Lines with the string "none" are to be identified in the listing and copied.

^^^^^^^^^^^^^^^^

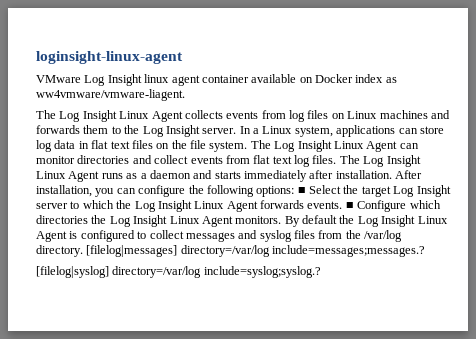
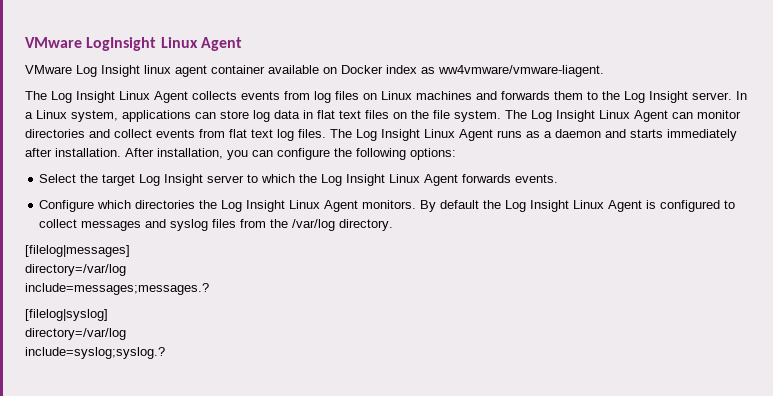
[36,51,183,64] loginsight-linux-agent -> [25,37,242,51] VMware LogInsight Linux Agent
[297,187,306,194] ■ -> (456, 154) //
[345,202,354,209] ■ -> (559, 178) //
(83, 251) none -> (394, 225) //
[180,245,270,257] directory=/var/log -> [25,264,126,276] // directory=/var/log //
[112,266,202,278] directory=/var/log -> [25,328,126,340] // directory=/var/log //

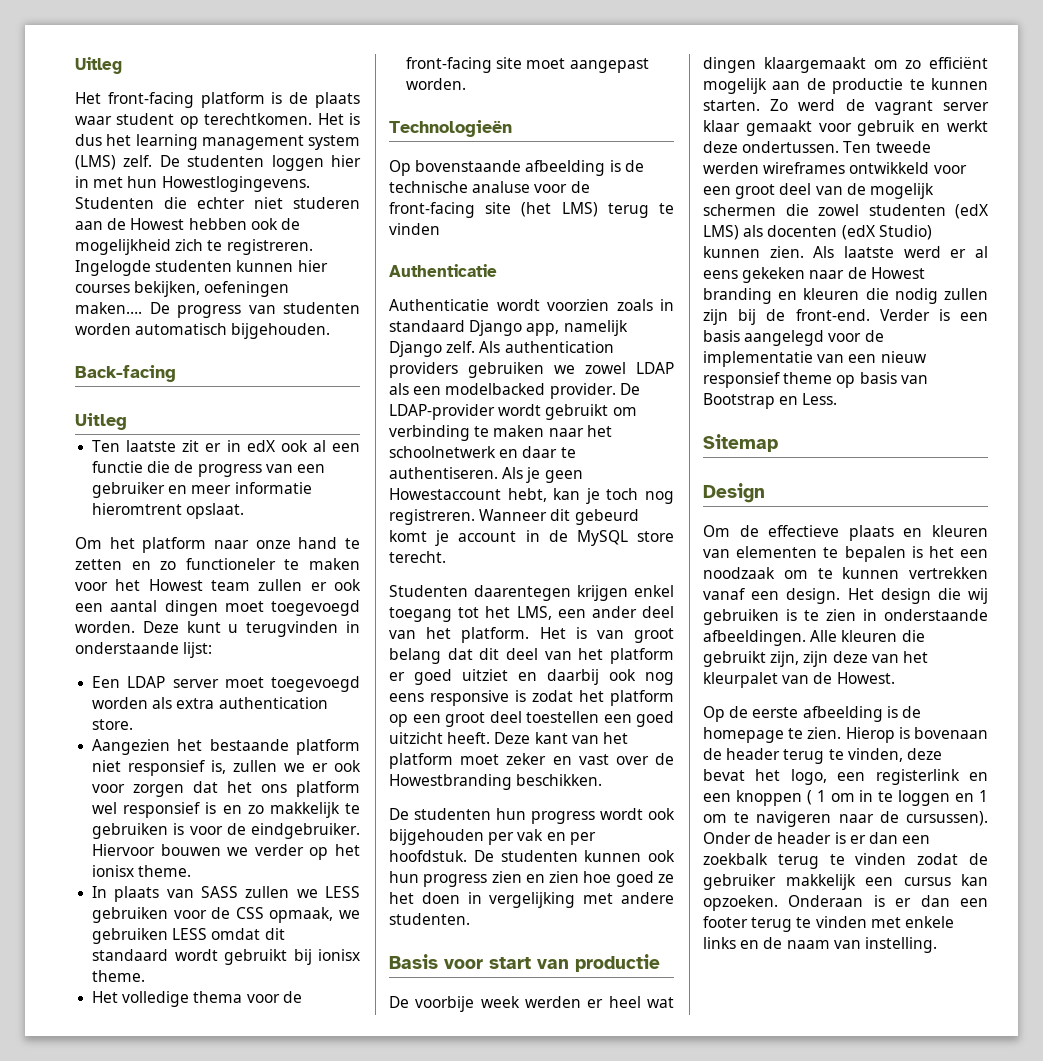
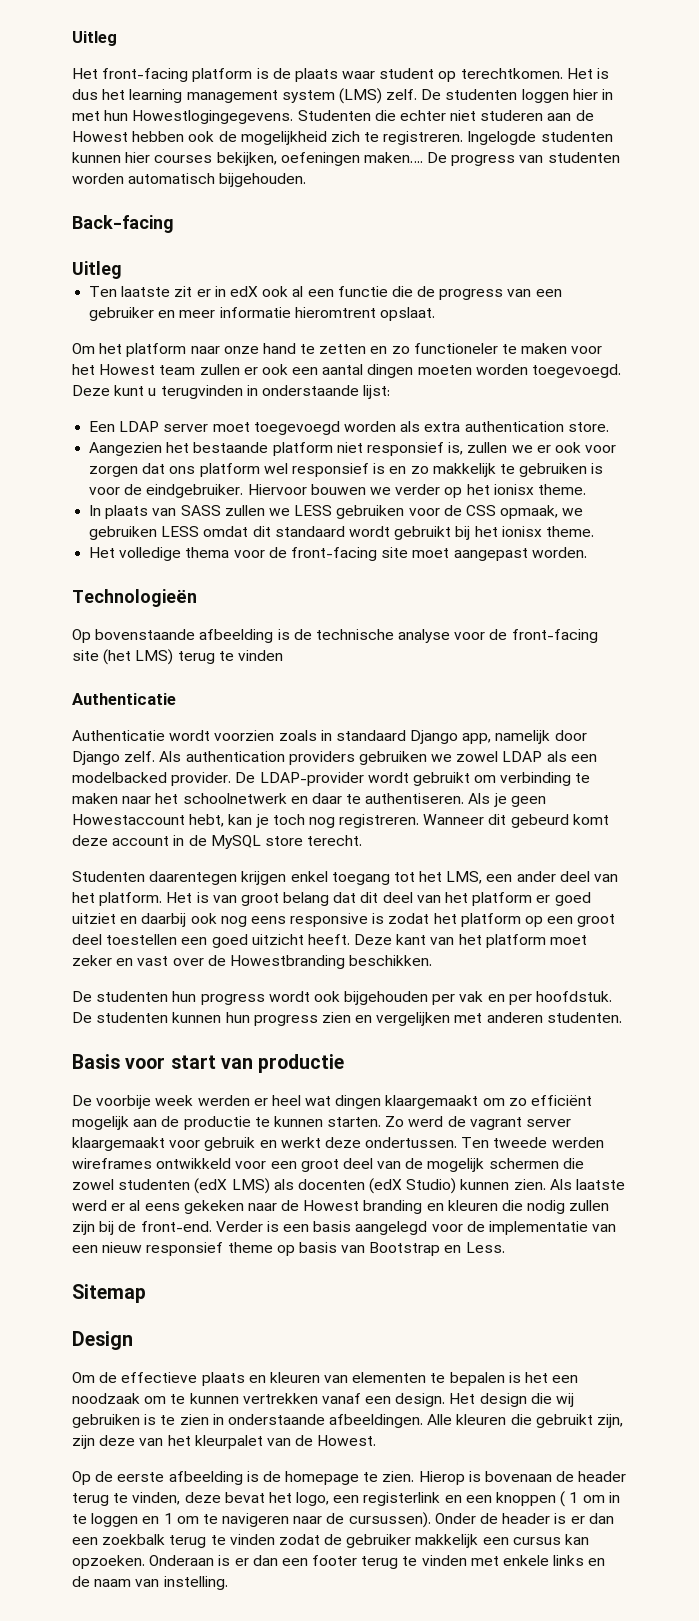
[161,176,310,192] Howestlogingevens. -> [132,110,294,124] Howestlogingegevens.
[224,600,360,616] [75,621,135,633] moet toegevoegd worden. -> [417,364,622,378] moeten worden toegevoegd.
[227,781,253,793] het -> (166, 468) none
(312, 957) none -> [474,526,498,537] het
[472,181,531,193] analuse -> [398,629,451,643] analyse
(628, 328) none -> [554,730,587,741] door
[435,530,450,546] je -> [72,835,108,846] deze
[648,850,675,862] ook -> (222, 1017) none
[549,871,674,887] [389,892,674,908] zien hoe goed ze het doen in vergelijking met andere -> [376,1012,543,1026] vergelijken met anderen
[703,120,812,136] klaar gemaakt -> [72,1137,165,1151] klaargemaakt

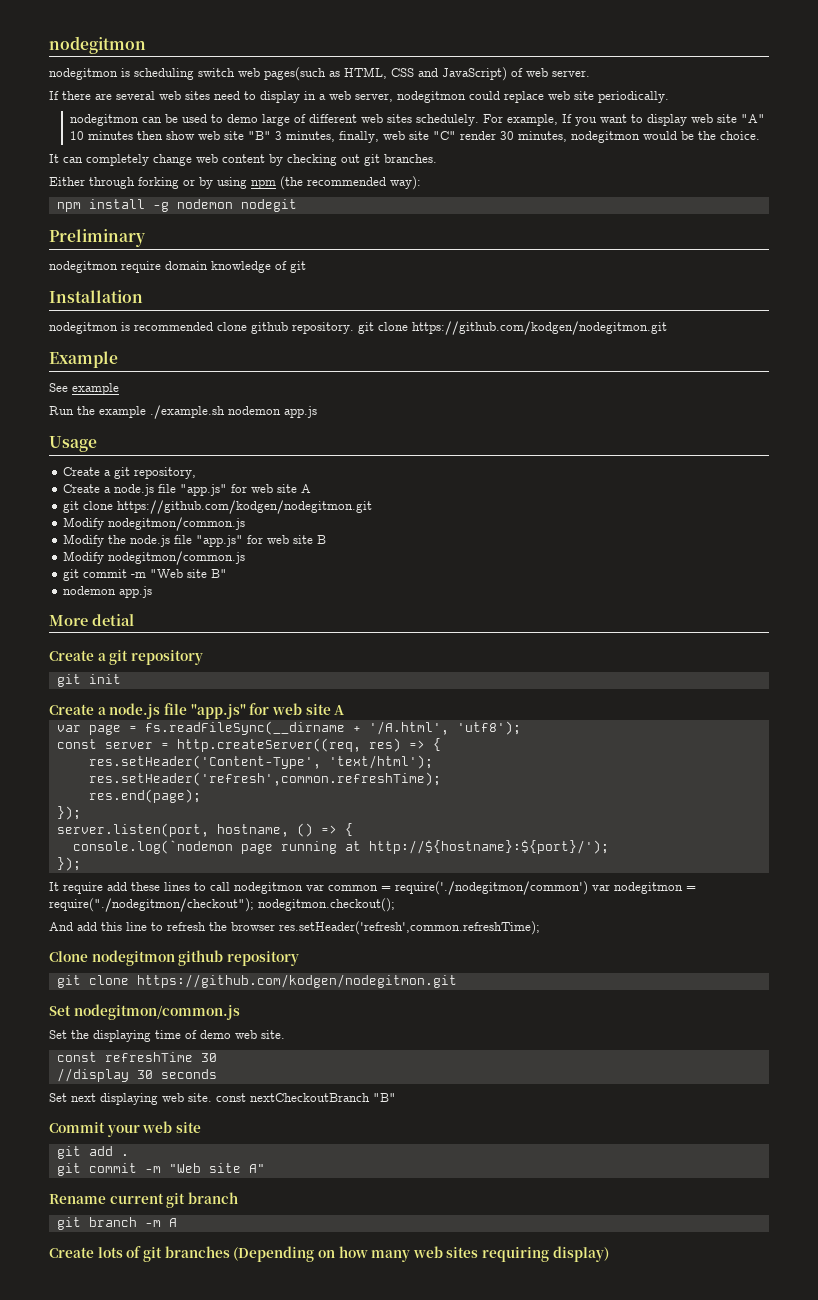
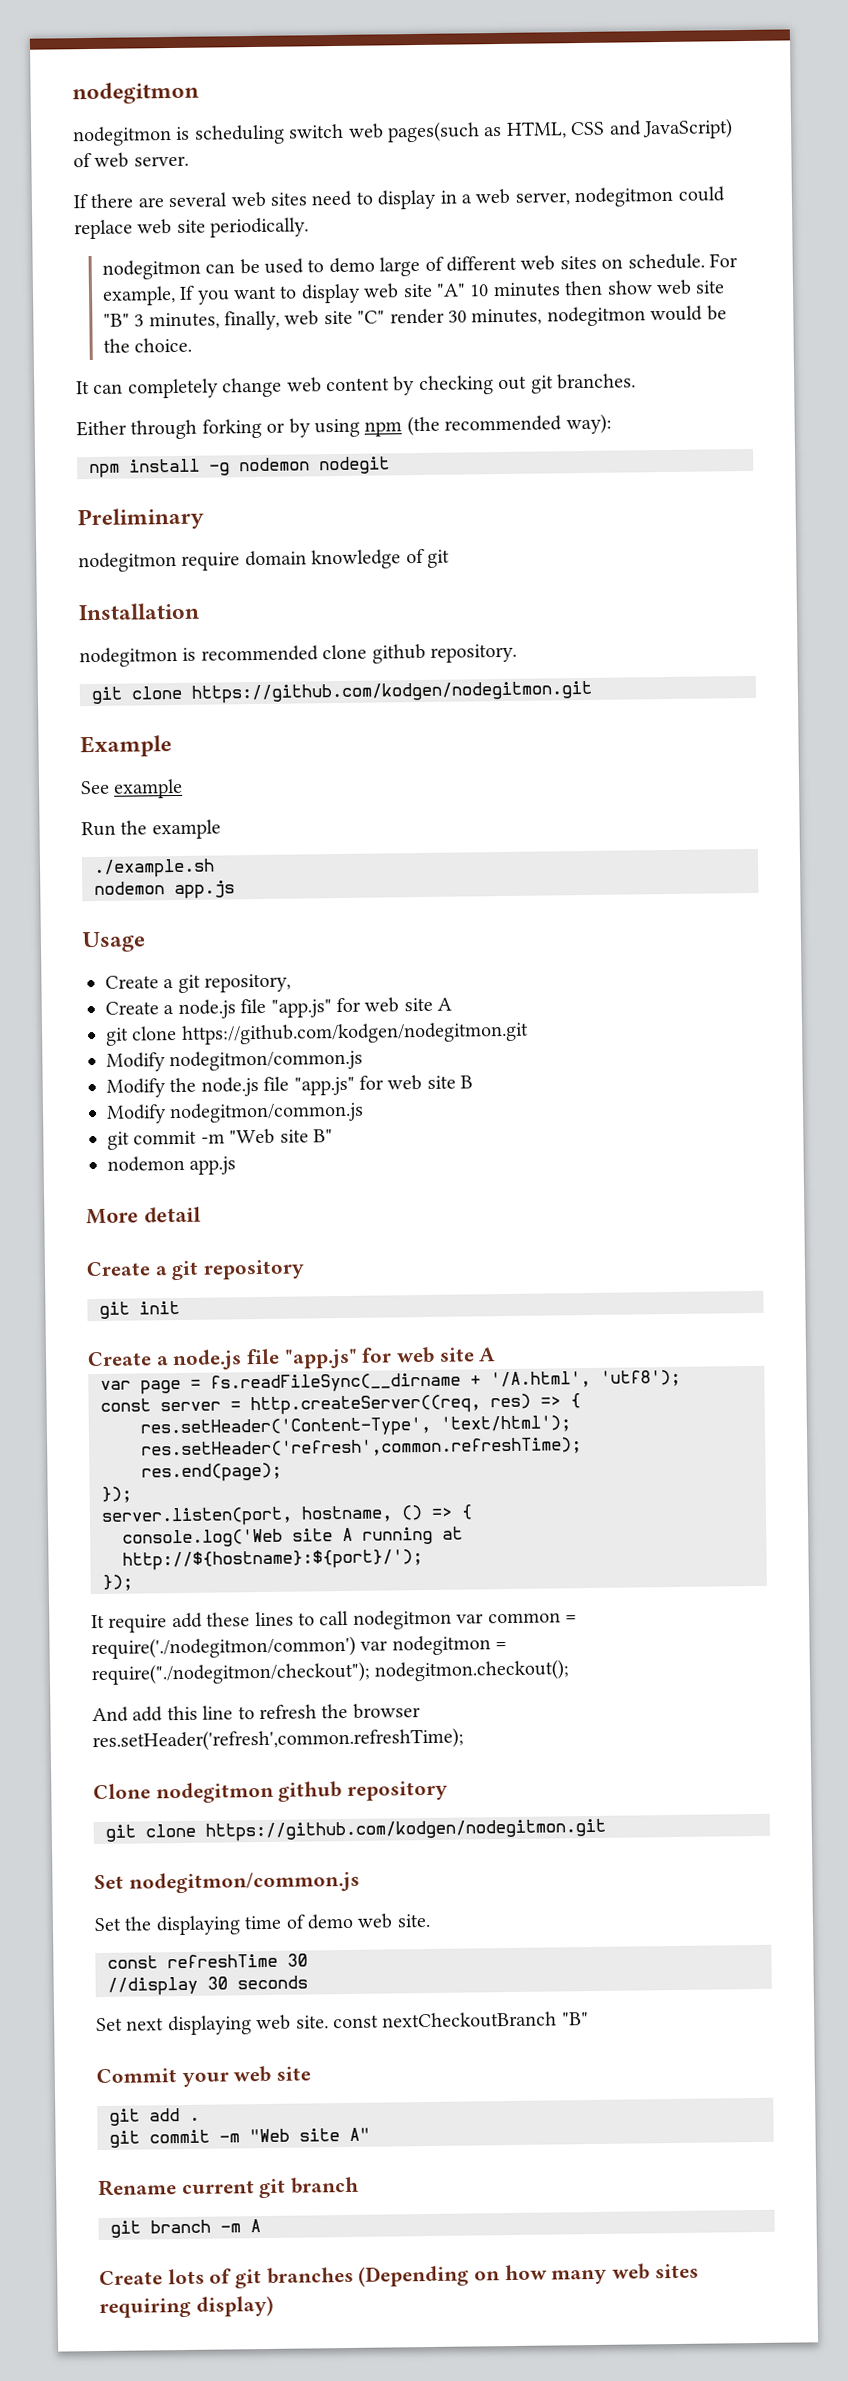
[416,114,480,126] schedulely. -> [601,253,705,270] on schedule.
(354, 328) none -> (517, 653) //
(146, 412) none -> (221, 829) //
(225, 412) none -> (215, 868) //
[92,614,134,626] detial -> [144,1206,201,1223] detail
[72,840,273,854] console.log(`nodemon page -> [122,1527,353,1548] console.log('Web site A

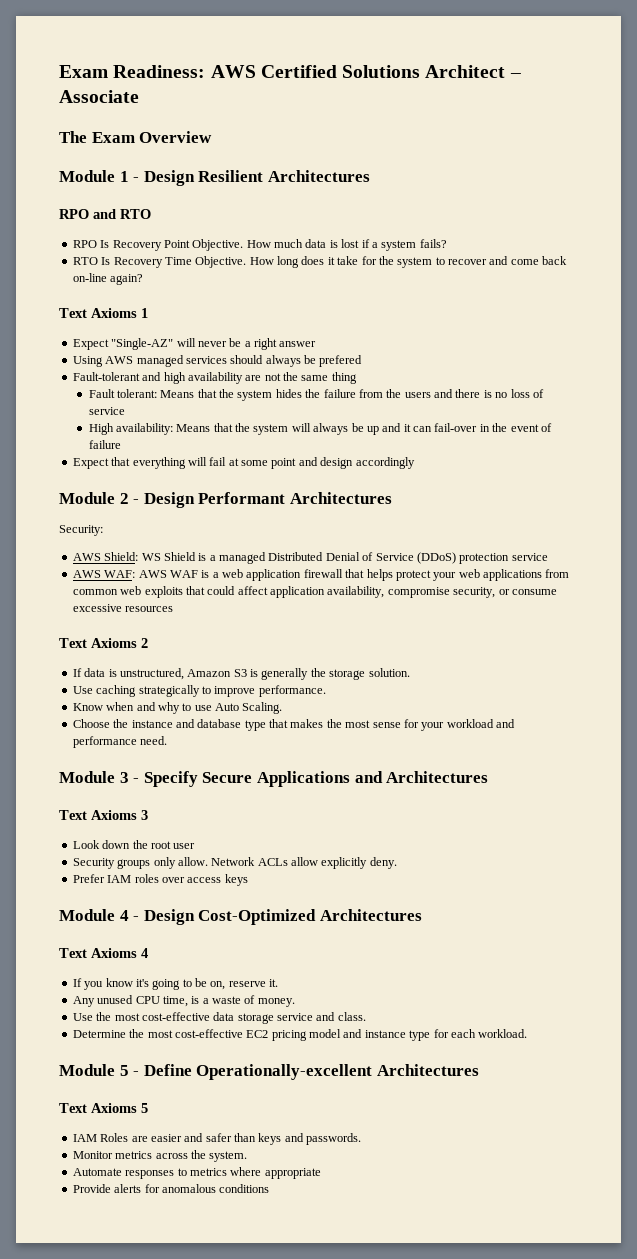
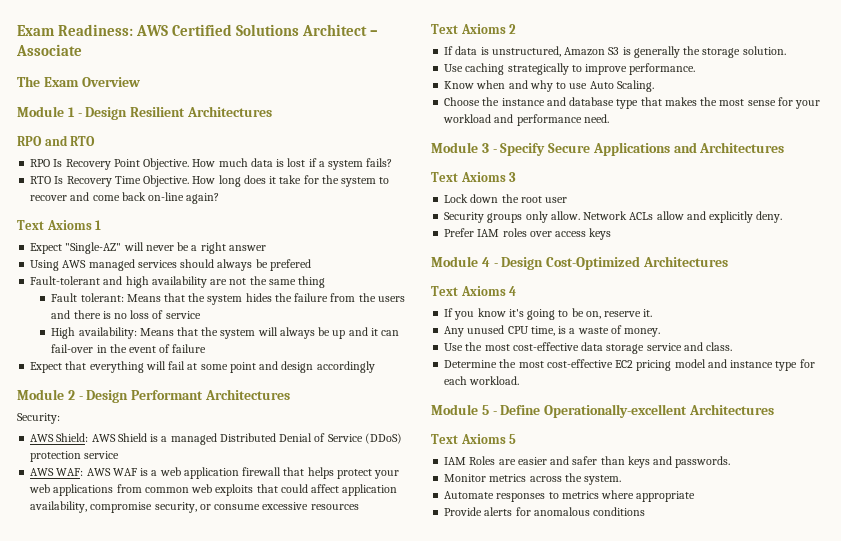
[141,553,161,561] WS -> [91,434,116,442] AWS
[72,840,100,849] Look -> [444,194,469,203] Lock
(318, 861) none -> [686,211,706,220] and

^^^^^^^^^^^^^^^^

# Expected answer:
(83, 251) none -> (394, 225) //
[227,781,253,793] het -> (166, 468) none
(312, 957) none -> [474,526,498,537] het
(628, 328) none -> [554,730,587,741] door
[648,850,675,862] ook -> (222, 1017) none
(354, 328) none -> (517, 653) //
(146, 412) none -> (221, 829) //
(225, 412) none -> (215, 868) //
(318, 861) none -> [686,211,706,220] and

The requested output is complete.